As explained in the video interview at the top of this story, Palmer unpacked how this can be done, particularly around F&I, but also the relationship between units and profitability.
Palmer said: ‘We found that that the relationship selling lots more cars or cars-per-salesperson doesn’t necessarily mean that the department becomes more profitable. What does correlate really strongly to departmental used car profitability is profit-per-salesperson. Now that sounds incredibly simple – so simple that we kind of think, well, surely somebody must have talked about that before.
‘In all of our interviews – Glenn conducted 80 interviews with retailers – nobody mentioned profit-per-salesperson or comparing profitability by their salespeople in their department, which we thought was really, really interesting.
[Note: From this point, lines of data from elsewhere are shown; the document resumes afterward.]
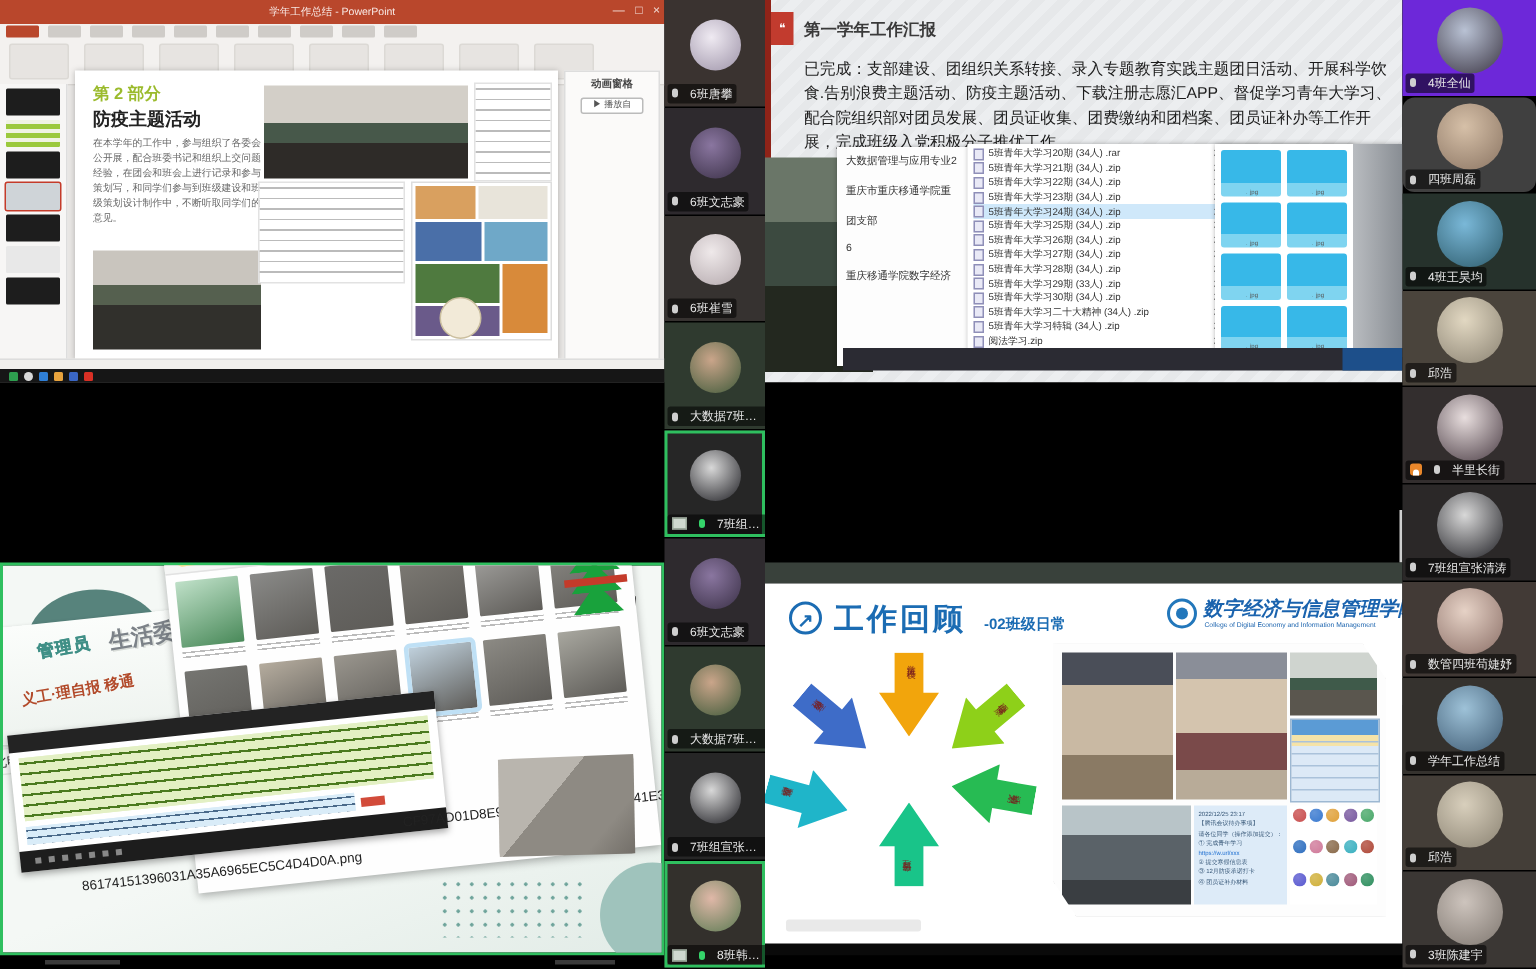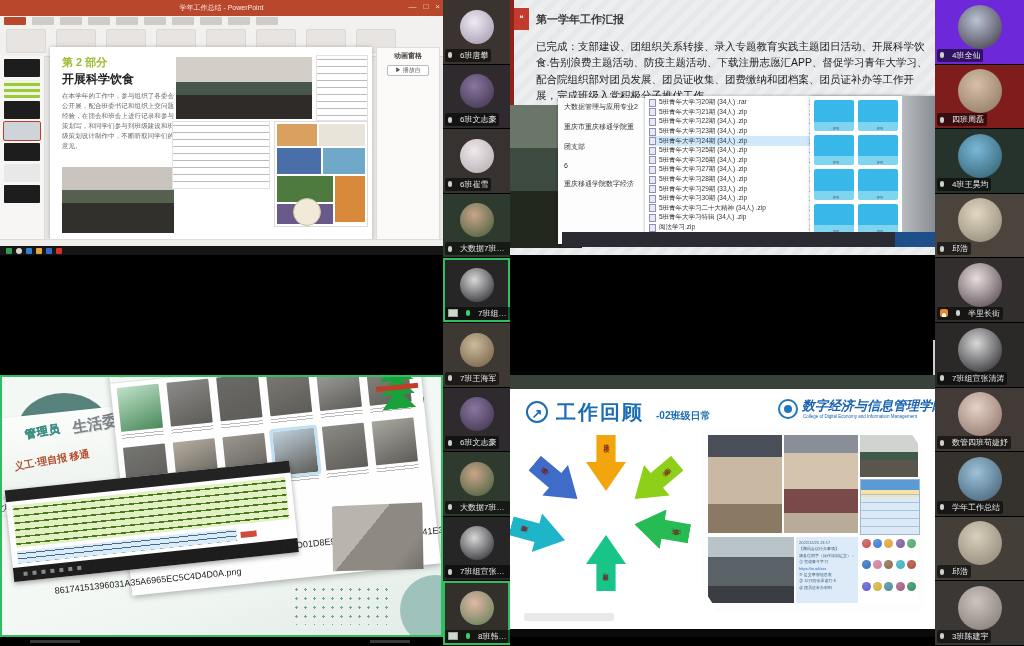--- a/index.html
+++ b/index.html
@@ -203,21 +203,21 @@
       <div class="sthumb" style="background: rgb(29, 29, 29);"></div>
       <div class="sthumb" style="background: repeating-linear-gradient(rgb(239, 243, 226) 0px, rgb(239, 243, 226) 3px, rgb(155, 201, 60) 3px, rgb(155, 201, 60) 6px) rgb(239, 243, 226);"></div>
       <div class="sthumb" style="background: rgb(29, 29, 29);"></div>
       <div class="sthumb" style="background: rgb(207, 212, 216); outline: rgb(196, 59, 42) solid 1px;"></div>
       <div class="sthumb" style="background: rgb(29, 29, 29);"></div>
       <div class="sthumb" style="background: rgb(232, 232, 232);"></div>
       <div class="sthumb" style="background: rgb(29, 29, 29);"></div>
     </div>
   <div class="ppt-canvas">
     <div class="ppt-part">第 2 部分</div>
-    <div class="ppt-h1">开展科学饮食</div>
+    <div class="ppt-h1">防疫主题活动</div>
     <div class="ppt-body">在本学年的工作中，参与组织了各委会公开展，配合班委书记和组织上交问题经验，在团会和班会上进行记录和参与策划写，和同学们参与到班级建设和班级策划设计制作中，不断听取同学们的意见。</div>
 
     <div class="ph" style="left:12px;top:120px;width:112px;height:66px;
          background:linear-gradient(180deg,#c9c5be 0 35%,#55604f 35% 55%,#31302c 55% 100%);"></div>
     <div class="ph" style="left:126px;top:10px;width:136px;height:62px;
          background:linear-gradient(180deg,#d3cfc8 0 40%,#47584a 40% 62%,#2e2b28 62% 100%);"></div>
     <div class="ph txtlines" style="left:122px;top:74px;width:96px;height:66px;border:1px solid #e2e2e2;"></div>
     <div class="ph txtlines" style="left:266px;top:8px;width:50px;height:64px;border:1px solid #e2e2e2;"></div>
     <div class="ph" style="left:224px;top:74px;width:92px;height:104px;background:#fff;border:1px solid #ddd;">
       <div class="abs" style="left:2px;top:2px;width:40px;height:22px;background:#d9a05f;"></div>
@@ -573,27 +573,20 @@
       </div>
     </div>
     <div class="tile sharing" style="background: rgb(38, 38, 38);">
       <div class="avatar" style="background: radial-gradient(circle at 42% 35%, rgb(216, 216, 216), rgb(29, 29, 34));"></div>
       <div class="nlabel">
         <i class="tvico"></i>
         <i class="mic green"></i>
         <span class="nm">7班组宣张清涛的屏幕共享</span>
       </div>
     </div>
-    <div class="tile" style="background: rgb(62, 56, 50);">
-      <div class="avatar" style="background: radial-gradient(circle at 42% 35%, rgb(205, 187, 154), rgb(107, 90, 68));"></div>
-      <div class="nlabel">
-        <i class="mic"></i>
-        <span class="nm">7班王海军</span>
-      </div>
-    </div>
     <div class="tile" style="background: rgb(46, 42, 46);">
       <div class="avatar" style="background: radial-gradient(circle at 42% 35%, rgb(138, 118, 160), rgb(58, 48, 70));"></div>
       <div class="nlabel">
         <i class="mic"></i>
         <span class="nm">6班文志豪</span>
       </div>
     </div>
     <div class="tile" style="background: rgb(47, 58, 47);">
       <div class="avatar" style="background: radial-gradient(circle at 42% 35%, rgb(202, 165, 138), rgb(63, 90, 58));"></div>
       <div class="nlabel">
@@ -618,21 +611,21 @@
     </div>
   </div>
 <div id="right-col" class="pcol">
     <div class="tile" style="background: #6d28d9;">
       <div class="avatar" style="background: radial-gradient(circle at 42% 35%, rgb(185, 194, 212), rgb(58, 52, 66));"></div>
       <div class="nlabel">
         <i class="mic"></i>
         <span class="nm">4班全仙</span>
       </div>
     </div>
-    <div class="tile" style="background: #7f1d1d;">
+    <div class="tile" style="background: #404040; border-radius: 8px;">
       <div class="avatar" style="background: radial-gradient(circle at 42% 35%, rgb(214, 192, 168), rgb(138, 116, 98));"></div>
       <div class="nlabel">
         <i class="mic"></i>
         <span class="nm">四班周磊</span>
       </div>
     </div>
     <div class="tile" style="background: rgb(38, 50, 44);">
       <div class="avatar" style="background: radial-gradient(circle at 42% 35%, rgb(122, 184, 216), rgb(44, 90, 106));"></div>
       <div class="nlabel">
         <i class="mic"></i>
‘To give you a simple example, I’ve worked with retailers where there’s a salesperson who maybe sells 400 new cars a year and another one that sells 300. The 400-unit seller is the rock star, but through the data analysis we did that person doesn’t always make the department more money than the person who’s selling fewer units.
‘So the metric which talks most to departmental profitability is this concept of profit-per-salesperson. I would encourage retailers to look across their team and think, “right, that’s great – volume is one important thing and we know why it generates a lot of aftersales revenue, but what does profit-per-salesperson look like for me, and how can that be improved?”.’